START Data to examine

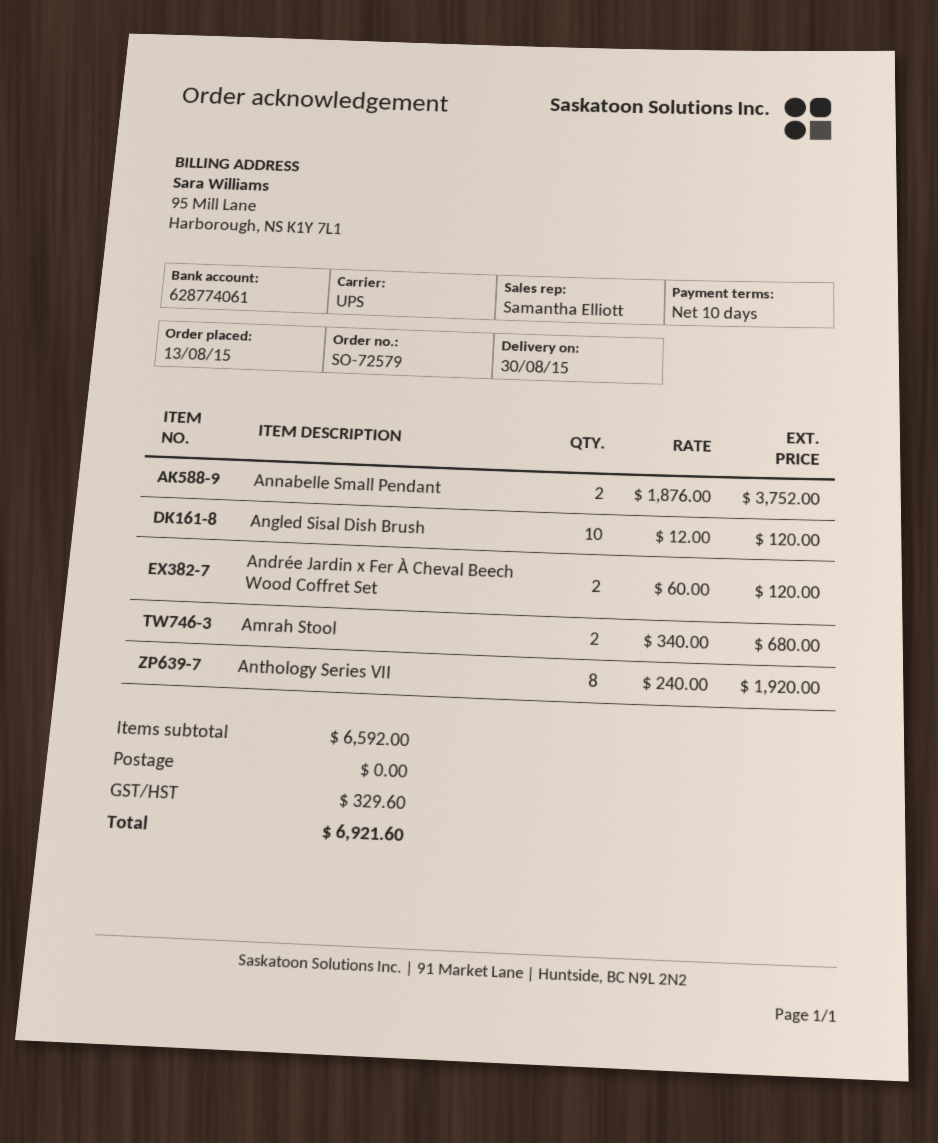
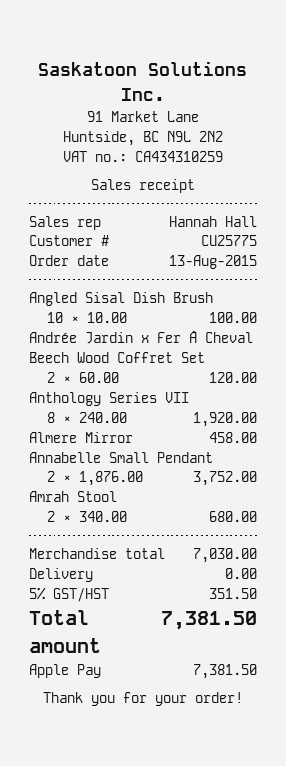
sales rep: Samantha Elliott -> Hannah Hall
Angled Sisal Dish Brush: 10 x 12.00 = 120.00 -> 10 x 10.00 = 100.00
Almere Mirror: none -> 1 x 458.00 = 458.00
subtotal: 6592.00 -> 7030.00
tax: 329.60 -> 351.50
total: 6921.60 -> 7381.50

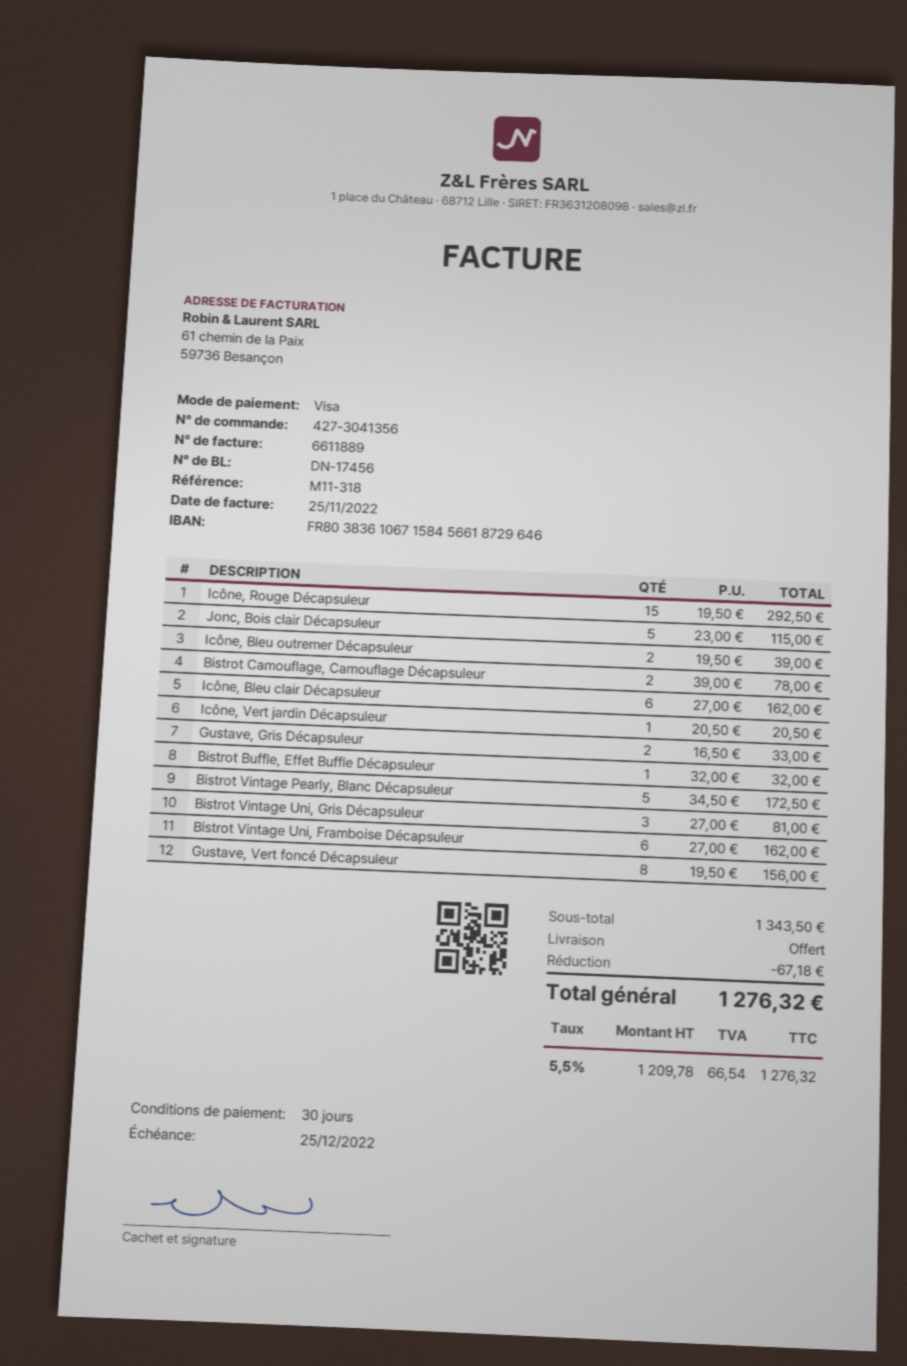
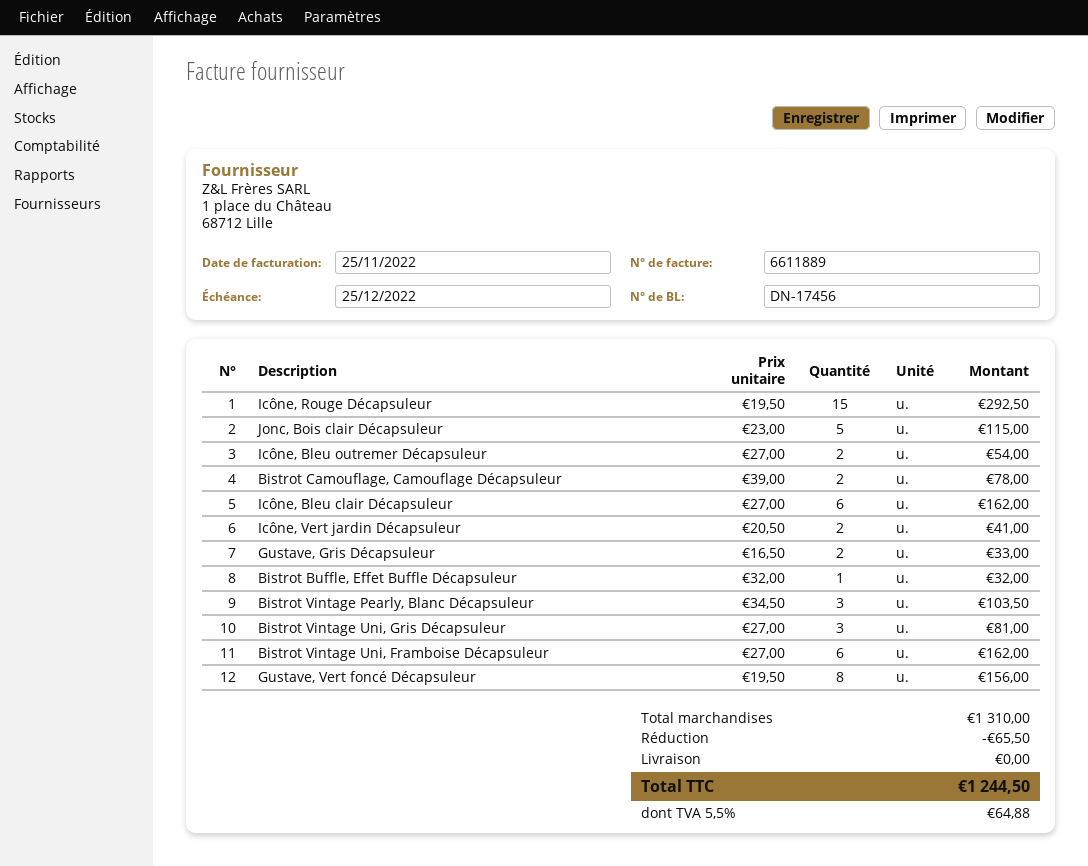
Icône, Bleu outremer Décapsuleur: 2 x 19.50 = 39.00 -> 2 x 27.00 = 54.00
Icône, Vert jardin Décapsuleur: 1 x 20.50 = 20.50 -> 2 x 20.50 = 41.00
Bistrot Vintage Pearly, Blanc Décapsuleur: 5 x 34.50 = 172.50 -> 3 x 34.50 = 103.50
subtotal: 1343.50 -> 1310.00
discount: 67.18 -> 65.50
tax: 5.5% = 66.54 -> 5.5% = 64.88
total: 1276.32 -> 1244.50

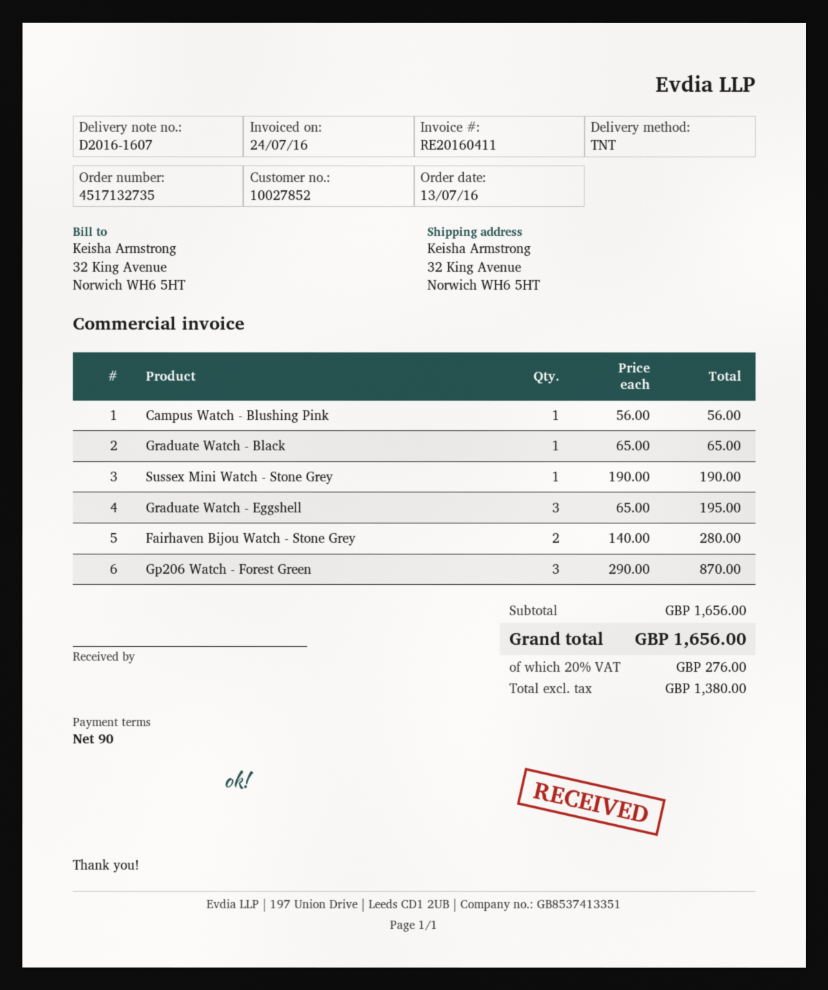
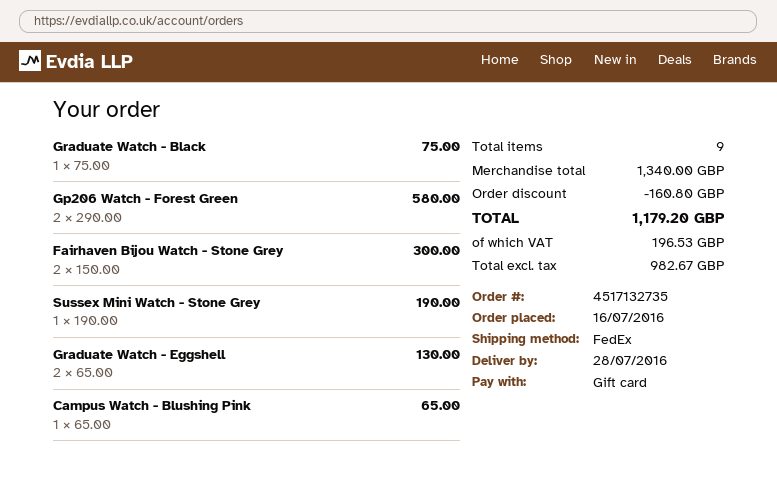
order date: 2016-07-13 -> 2016-07-16
shipping method: TNT -> FedEx
Campus Watch - Blushing Pink: 1 x 56.00 = 56.00 -> 1 x 65.00 = 65.00
Graduate Watch - Black: 1 x 65.00 = 65.00 -> 1 x 75.00 = 75.00
Graduate Watch - Eggshell: 3 x 65.00 = 195.00 -> 2 x 65.00 = 130.00
Fairhaven Bijou Watch - Stone Grey: 2 x 140.00 = 280.00 -> 2 x 150.00 = 300.00
Gp206 Watch - Forest Green: 3 x 290.00 = 870.00 -> 2 x 290.00 = 580.00
subtotal: 1656.00 -> 1340.00
discount: none -> 160.80
net: 1380.00 -> 982.67
tax: 276.00 -> 196.53
total: 1656.00 -> 1179.20

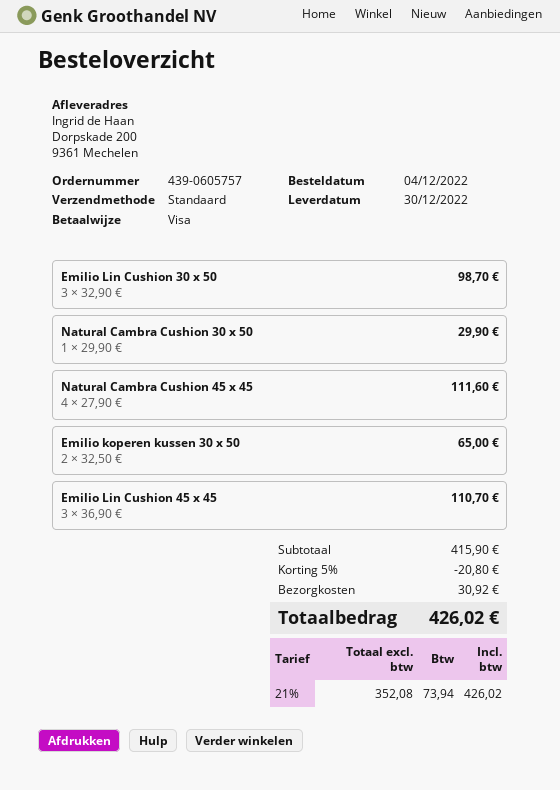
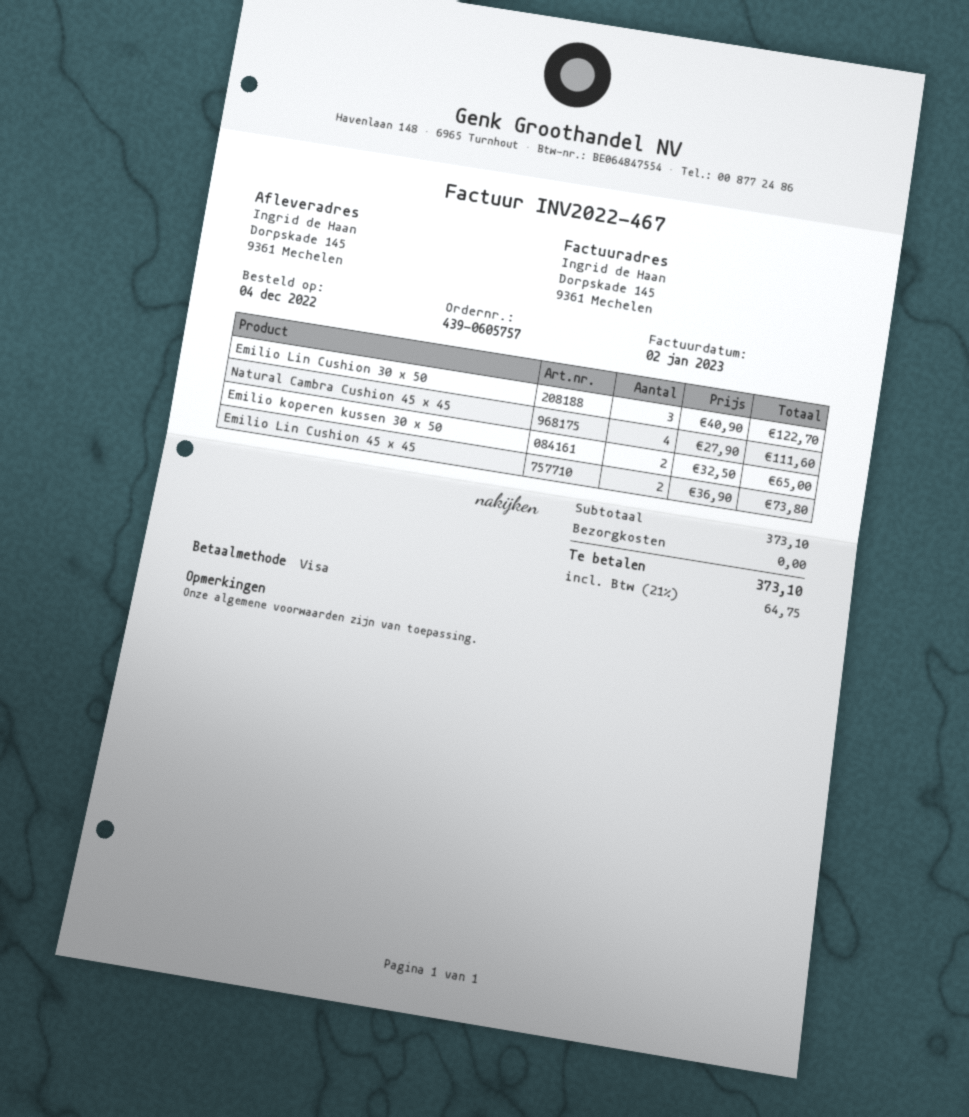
ship to: Dorpskade 200, 9361 Mechelen -> Dorpskade 145, 9361 Mechelen
Emilio Lin Cushion 30 x 50: 3 x 32.90 = 98.70 -> 3 x 40.90 = 122.70
Natural Cambra Cushion 30 x 50: 1 x 29.90 = 29.90 -> none
Emilio Lin Cushion 45 x 45: 3 x 36.90 = 110.70 -> 2 x 36.90 = 73.80
subtotal: 415.90 -> 373.10
discount: 5% = 20.80 -> none
shipping: 30.92 -> 0.00
tax: 21% = 73.94 -> 21% = 64.75
total: 426.02 -> 373.10

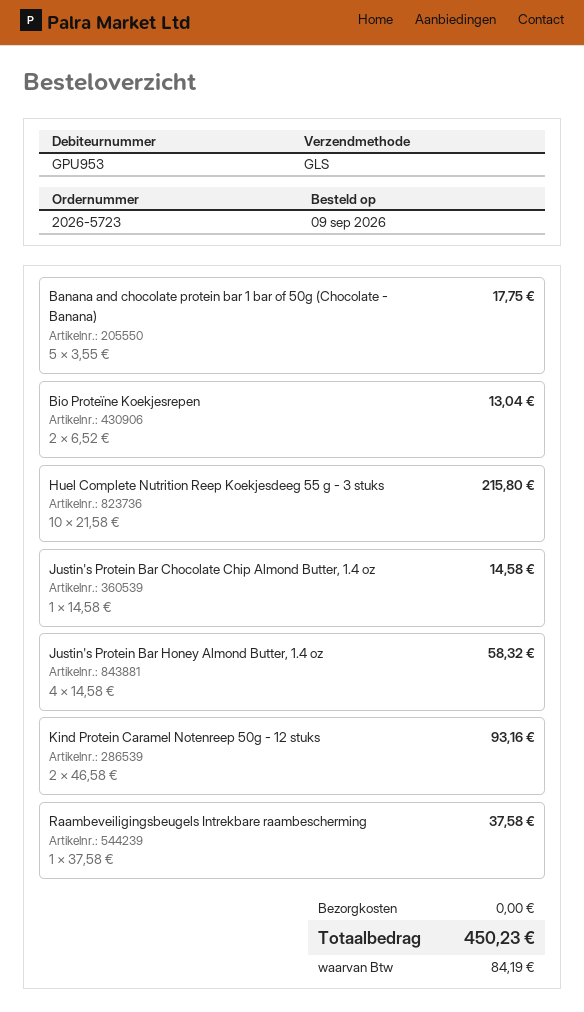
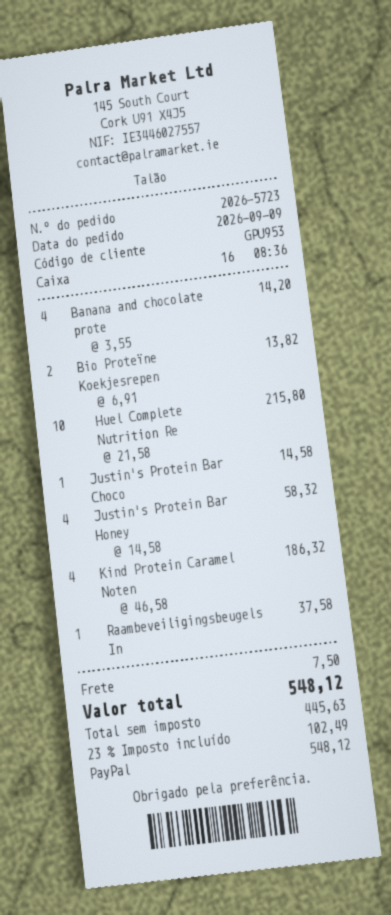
Banana and chocolate protein bar 1 bar of 50g (Chocolate - Banana): 5 x 3.55 = 17.75 -> 4 x 3.55 = 14.20
Bio Proteïne Koekjesrepen: 2 x 6.52 = 13.04 -> 2 x 6.91 = 13.82
Kind Protein Caramel Notenreep 50g - 12 stuks: 2 x 46.58 = 93.16 -> 4 x 46.58 = 186.32
shipping: 0.00 -> 7.50
tax: 84.19 -> 102.49
total: 450.23 -> 548.12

END Data to examine

About this task:
Where "none" occurs in a line of the data above, count that line. Give the final count and no other words.

Your solution:
4